Background:
I am looking for high confidence somatic non-coding variants from whole genome sequencing data. A list of mutation hotspots have been identified. the problem is that many of them are false positive upon reviewing them in IGV, specifically due to alignment artifacts. This is a bit surprising to me in the first place given our experiences that Strelka in general report high quality somatic variants in coding regions. But for some reason, it does not work as well when the targeted region is non-coding. I understand there are numerous way to filter for potential real variants, for example intersect with a second variant caller (primary caller is strelka) etc. One thing i am particular interested to try out is to identify genomic regions/positions that is prone to misalignment for whatever reason, repeats, low complexity etc. If we could figure out these regions, i could just assign low confidence score to those variants.
Approach and questions:
- One thing i have tried is to pool all matching normals from this cohort and look for recurrent positions where we see mutations in multiple samples. This can be done by run single sample mpileup to report all potential snvs in the normals and then summarize to see what positions are recurrently mutated. Hopefully, this can account for the alignment artifact to some degree and it seems it did help.

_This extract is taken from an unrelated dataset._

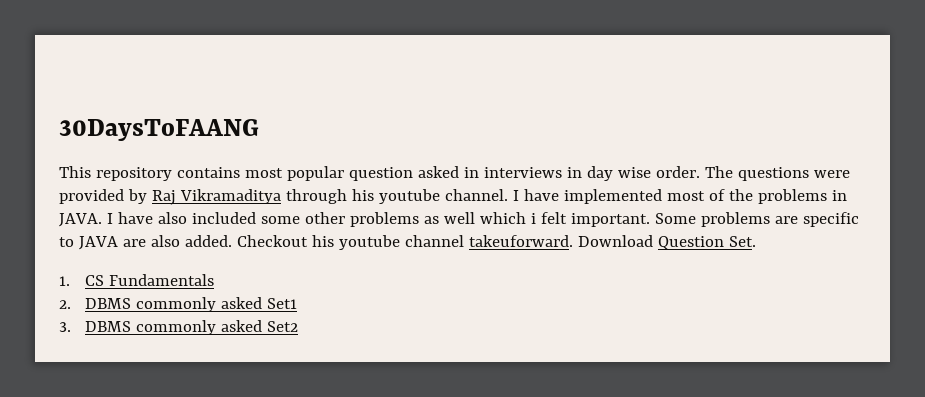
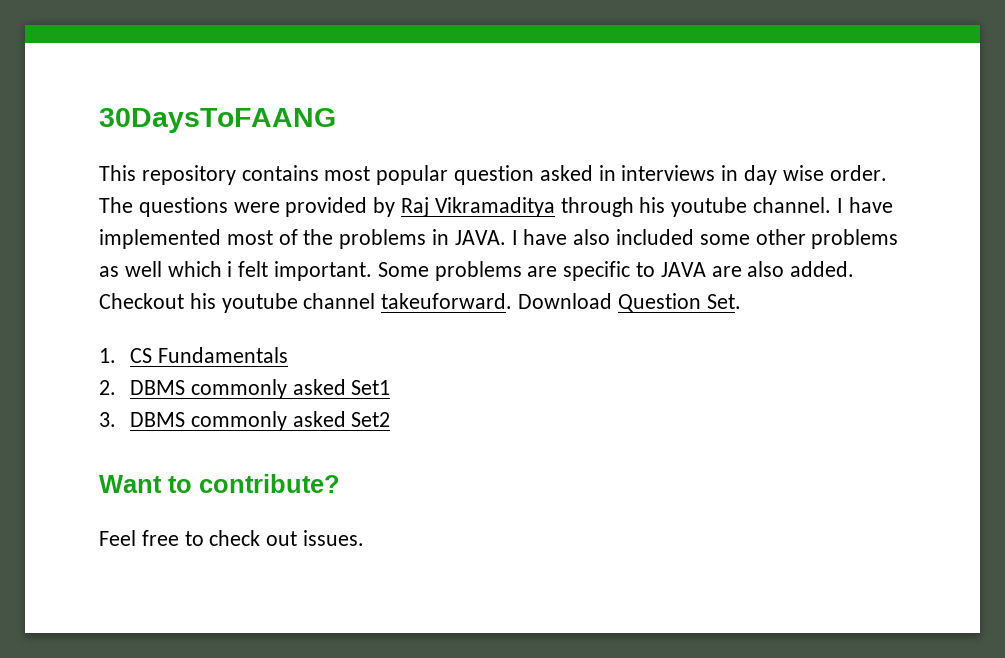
(298, 326) none -> [99,474,340,493] [99,530,365,546] // Want to contribute? // Feel free to check out issues.

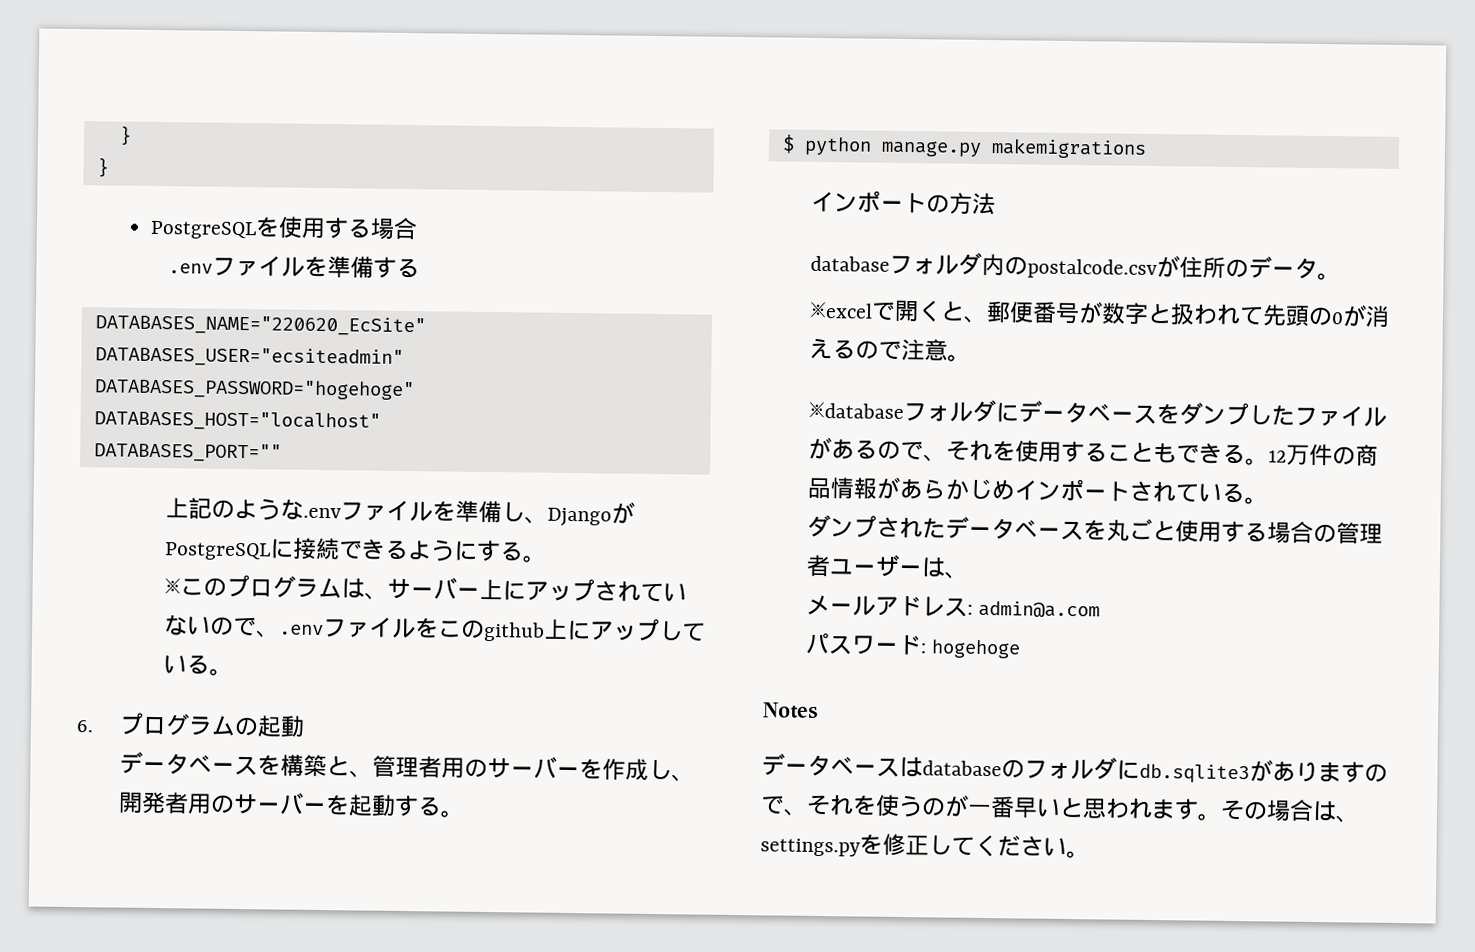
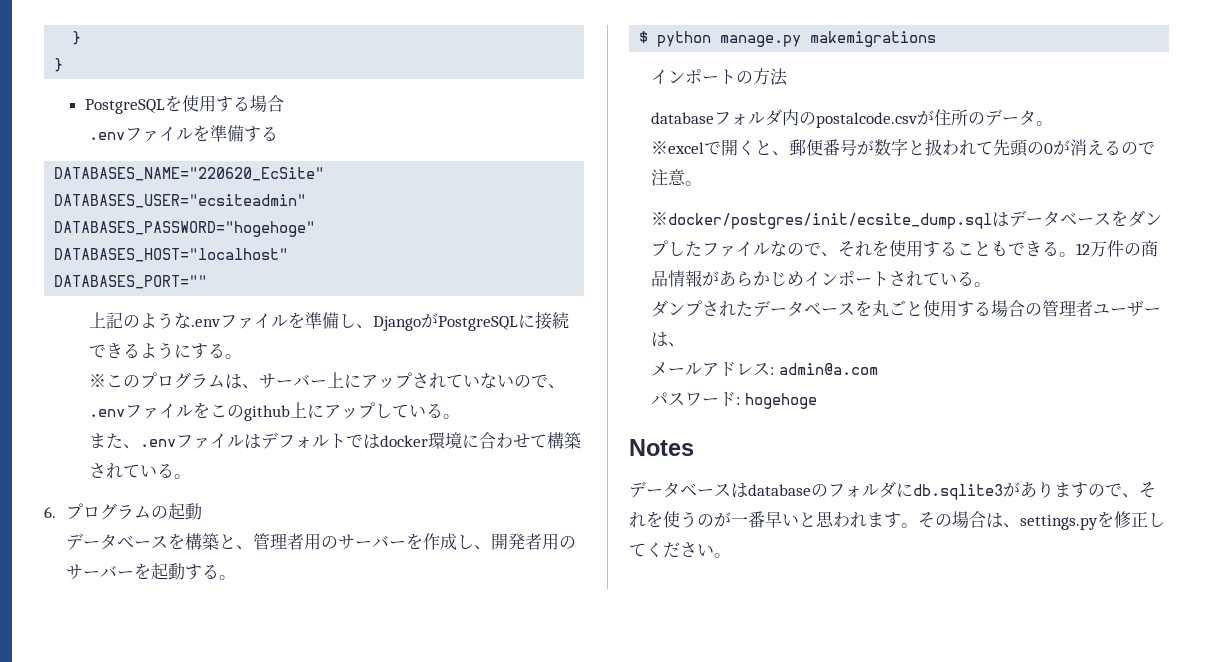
(234, 672) none -> [88,432,581,449] [88,463,191,479] // また、.envファイルはデフォルトではdocker環境に合わせて構築されている。
[808,399,1020,423] ※databaseフォルダに -> [651,212,1010,229] ※docker/postgres/init/ecsite_dump.sqlは
[808,436,879,460] がある -> [770,241,788,256] な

- Secondly, I would like to try more explicitly to look for potentially misalignment regions in the genome. I thought if i look into a bam, the CIGAR string should tell me exactly if a base(s) is a match, substitution, indel etc. But it tends out that is not the case. Even if there are multiple scattered mismatch in a read, the CIGAR string is still showing 125M (read length is 125), which is weird to me. Does someone know why i am seeing this? maybe due to parameter settings while running Strelka. If CIGAR string contains info about each base is a match or not, i could figure out the probability of mismatchs for each base in the genome when alignming normals to reference. If I aggregate hundreds of normal genomes together, I should have a pretty good idea which positions tend to be misaligned.
- any other ideas/strategies to accomplish this goal. thanks
Thanks a lot Vitis. the info is very helpful.